When you went looking for your own sound, what did you find? What do you think that it’s shaping up to be?
“One More Night” is a mixture of Afrobeats, R&B, and Dancehall. When I found my own sound, the first thing I asked myself was, “Okay, what would I call [it]? Because I know people are going to ask me these questions in so many times.” I told myself I’m just going to call my own sound Afro-Dancehall because every one of my songs has [that] influence.
The cool thing about “One More Night” is that it samples Nelly and Kelly Rowland’s “Dilemma” without being overly reliant on the nostalgia to hit. It still feels very new and personal. Was that a goal?
I was just somewhere where I went to get food, and they played the record [“Dilemma”] randomly, and the record just hit me. I knew that record, of course. I grew up when the record was popping. I was a kid. Shout out to KDAGREAT. When I hit him up, and I told him, “Bro, we need to sample [“Dilemma”], he sent me a bit in two days with the sample in it. I’m like, “This is too perfect.” I heard the bit and went straight to the studio. We worked on a few things, went back and forth, and changed a few things. My whole idea when I was recording the song was just to make women dance.
I decide to attack the beat with such a cadence that is spacious at the beginning, and a universal melody, universal chorus, universal hook that this song can penetrate in London, in America, in Germany, or whatever.
I decided to approach the record that way, and when I recorded the song, I recorded the song from top to bottom, just melodies. There was no lyrics in it. Then I think I FaceTimed a couple of my female friends, five of them. And I played it to them, and they heard it. They’re like, “Oh, this is fire.” The creative process of that song was not hard. It was quite easy because that’s what we do, bro. The only thing that was heard about that song is just clearing the sample.
When did you make the song? How long ago?
I made the song two years ago. was, I told myself, “I want to be ahead of my time.” I want to make records two years back, three years back, and I hear it two years after the world is going to believe that I made that song yesterday, because it sounds fresh. I respect myself on that level, because I’m like, “Nobody has been able to create something like that for the past two years.” Every time anybody that drops an album within that whole two years, I go listen to the album from top to bottom. If I find a single element that sounds like my song, I go back to my drawing board and I change a few things.
When you say anybody, are you looking particularly at African or dancehall artists?
No, anybody worldwide.
And last thing before we get off, how did you name your EP?
Bully Season, actually, it was one of my managers that came up with the name one day.

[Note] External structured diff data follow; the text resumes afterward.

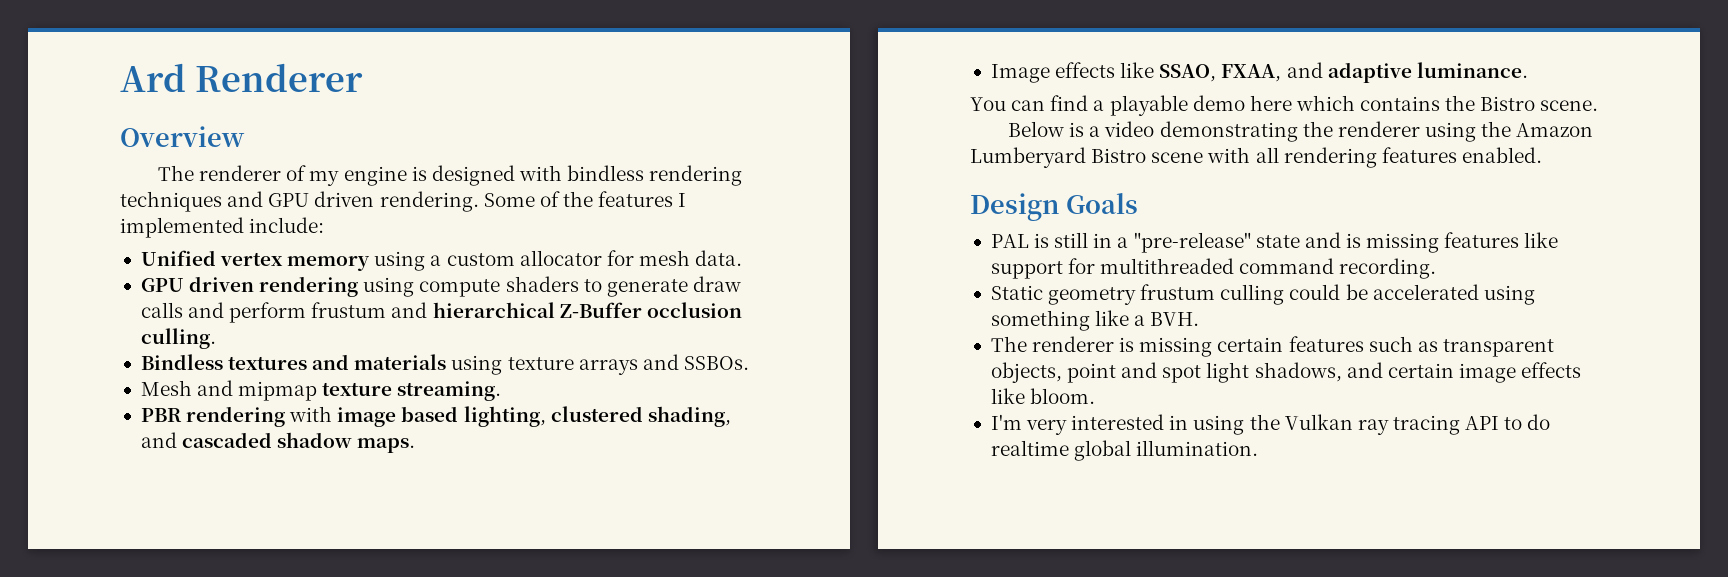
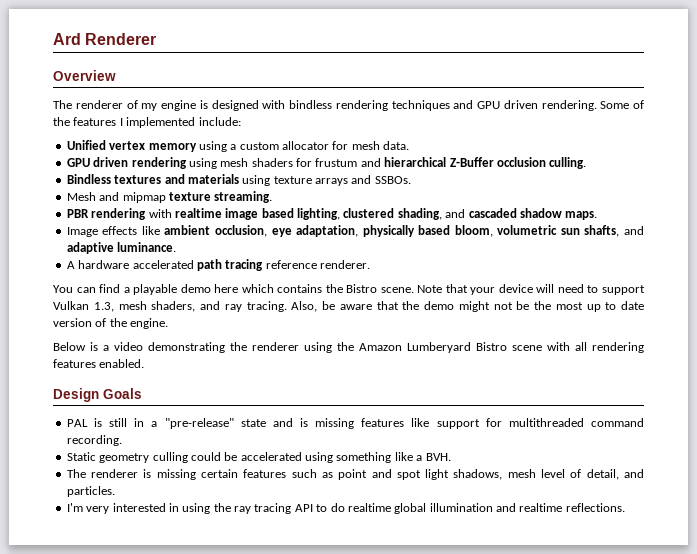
- GPU driven rendering using compute shaders to generate draw calls and perform frustum and hierarchical Z-Buffer occlusion culling.
+ GPU driven rendering using mesh shaders for frustum and hierarchical Z-Buffer occlusion culling.
- PBR rendering with image based lighting, clustered shading, and cascaded shadow maps.
+ PBR rendering with realtime image based lighting, clustered shading, and cascaded shadow maps.
- Image effects like SSAO, FXAA, and adaptive luminance.
+ Image effects like ambient occlusion, eye adaptation, physically based bloom, volumetric sun shafts, and adaptive luminance.
+ A hardware accelerated path tracing reference renderer.
+ Note that your device will need to support Vulkan 1.3, mesh shaders, and ray tracing. Also, be aware that the demo might not be the most up to date version of the engine.
- Static geometry frustum culling could be accelerated using something like a BVH.
+ Static geometry culling could be accelerated using something like a BVH.
- The renderer is missing certain features such as transparent objects, point and spot light shadows, and certain image effects like bloom.
+ The renderer is missing certain features such as point and spot light shadows, mesh level of detail, and particles.
- I'm very interested in using the Vulkan ray tracing API to do realtime global illumination.
+ I'm very interested in using the ray tracing API to do realtime global illumination and realtime reflections.

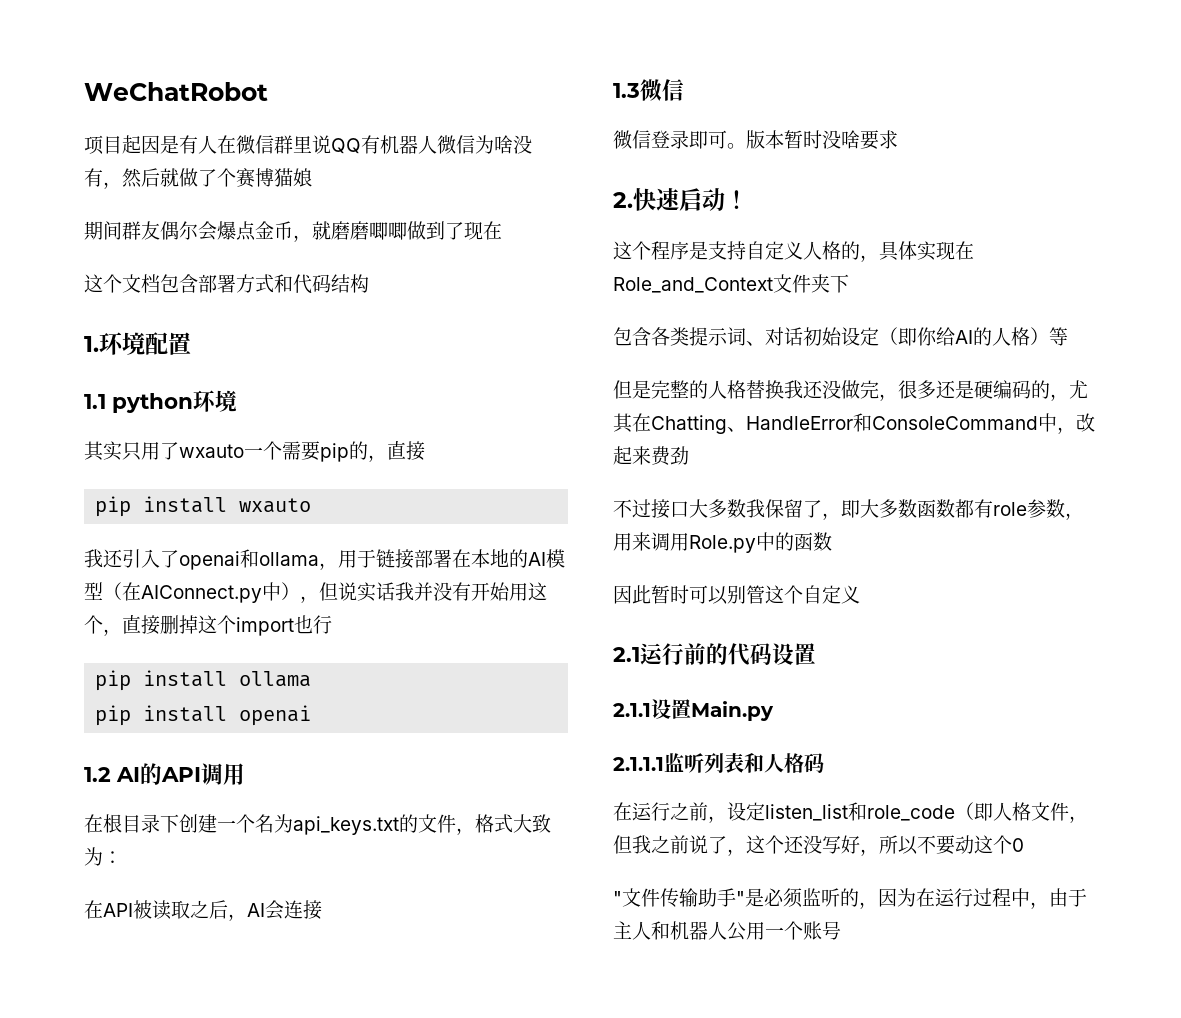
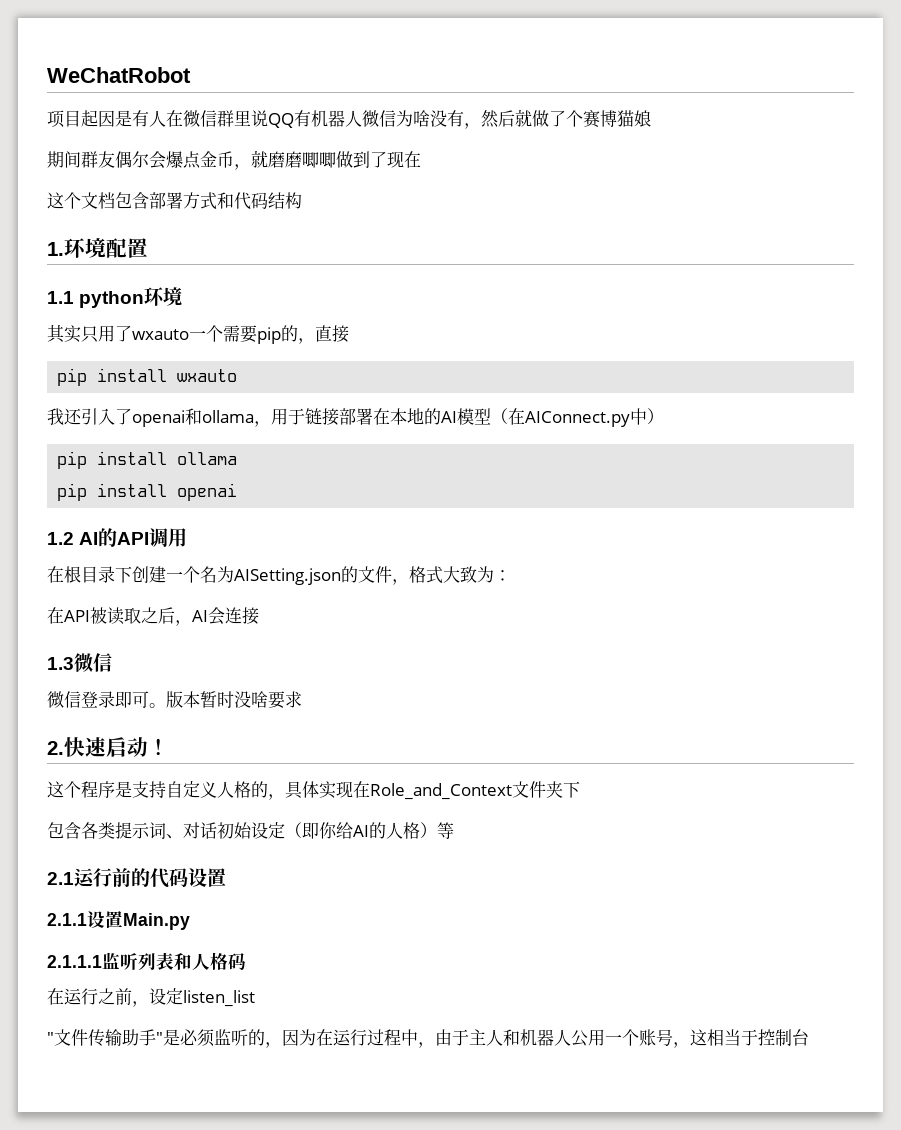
- 我还引入了openai和ollama，用于链接部署在本地的AI模型（在AIConnect.py中），但说实话我并没有开始用这个，直接删掉这个import也行
+ 我还引入了openai和ollama，用于链接部署在本地的AI模型（在AIConnect.py中）
- 在根目录下创建一个名为api_keys.txt的文件，格式大致为：
+ 在根目录下创建一个名为AISetting.json的文件，格式大致为：
- 但是完整的人格替换我还没做完，很多还是硬编码的，尤其在Chatting、HandleError和ConsoleCommand中，改起来费劲
- 不过接口大多数我保留了，即大多数函数都有role参数，用来调用Role.py中的函数
- 因此暂时可以别管这个自定义
- 在运行之前，设定listen_list和role_code（即人格文件，但我之前说了，这个还没写好，所以不要动这个0
+ 在运行之前，设定listen_list
- "文件传输助手"是必须监听的，因为在运行过程中，由于主人和机器人公用一个账号
+ "文件传输助手"是必须监听的，因为在运行过程中，由于主人和机器人公用一个账号，这相当于控制台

I made a record for Skip Marley, and they posted on my page because they handle my Instagram. [For] the caption, they wrote something, blah, blah, blah, “Da Bully.” And a friend of mine from Jamaica, a producer, text me on WhatsApp and said, “Da Bully. I love that name.”
Then I told my manager who posted that on my page, “Okay bro, keep using the Da Bully thing. It’s making sense,” basically, [because of] everything I’ve passed through in my career, my life, my work ethic. Like I said earlier on, I was supposed to drop a project in 2020, but because of the back and forth, I just woke up one day and said, “Fuck this, I’m doing my shit.”
I just felt like God really wanted me to do this, and I just felt like God is actually going to be pissed off if He gave me this talent and I’m not using it right. I’ve been hiding myself all the time. I don’t even go for no interviews. I don’t even do no pictures. I only post myself working in the studio. I don’t post myself doing any other thing at all. I don’t show people nothing. I only show them the music. I’ve been hiding because I was working on myself, the confidence, developing myself.